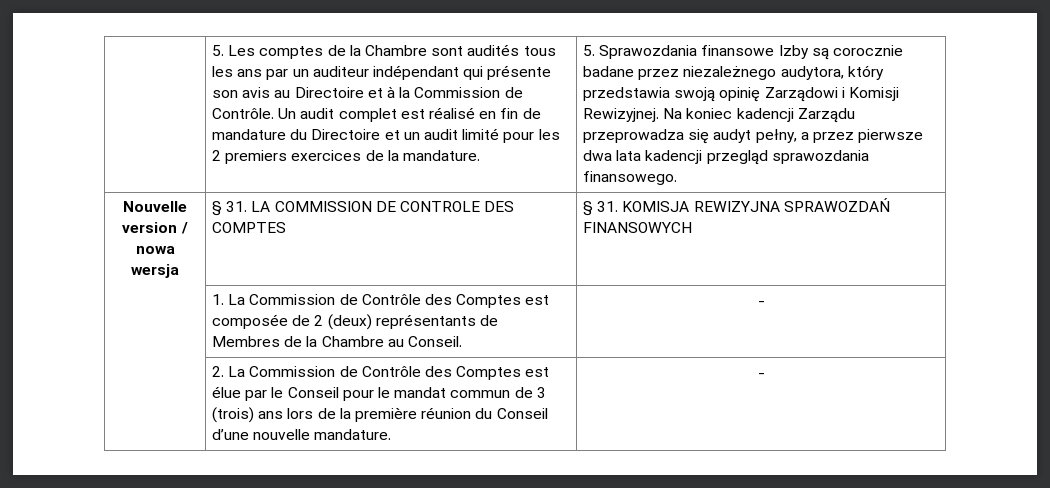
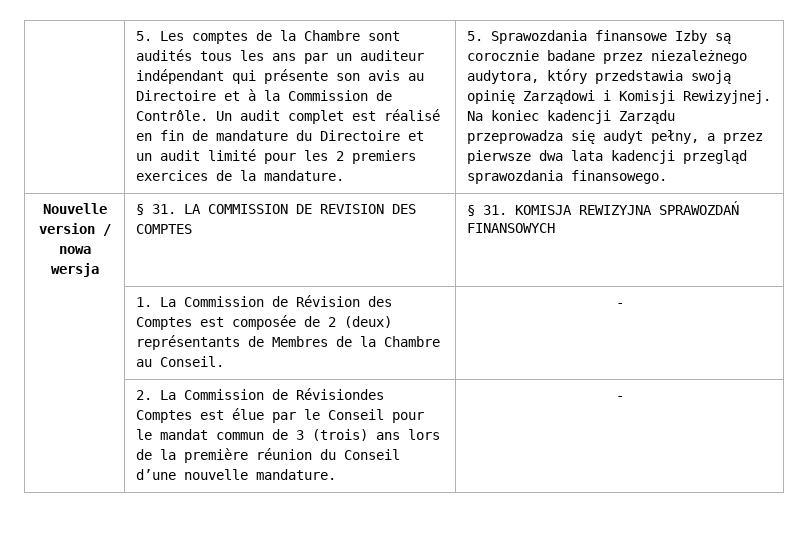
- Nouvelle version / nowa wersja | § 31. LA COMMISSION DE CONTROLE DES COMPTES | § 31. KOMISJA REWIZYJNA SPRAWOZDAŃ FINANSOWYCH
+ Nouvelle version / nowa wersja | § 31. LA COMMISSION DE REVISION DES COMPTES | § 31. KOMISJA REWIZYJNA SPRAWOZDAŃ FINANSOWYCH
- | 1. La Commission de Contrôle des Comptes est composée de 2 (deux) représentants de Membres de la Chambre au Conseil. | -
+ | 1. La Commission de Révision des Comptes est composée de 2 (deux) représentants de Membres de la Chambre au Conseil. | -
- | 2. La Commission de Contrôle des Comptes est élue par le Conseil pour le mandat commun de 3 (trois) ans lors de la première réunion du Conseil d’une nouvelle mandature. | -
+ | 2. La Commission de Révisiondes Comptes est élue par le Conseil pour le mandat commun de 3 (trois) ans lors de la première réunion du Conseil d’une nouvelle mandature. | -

━━━━━━

Task to carry out -> Only the lines from the top of the records through the line with "COMMISSION DE REVISION" belong in the copy; write them out exactly, leaving out pictures.

Response to this exercise ->
- Nouvelle version / nowa wersja | § 31. LA COMMISSION DE CONTROLE DES COMPTES | § 31. KOMISJA REWIZYJNA SPRAWOZDAŃ FINANSOWYCH
+ Nouvelle version / nowa wersja | § 31. LA COMMISSION DE REVISION DES COMPTES | § 31. KOMISJA REWIZYJNA SPRAWOZDAŃ FINANSOWYCH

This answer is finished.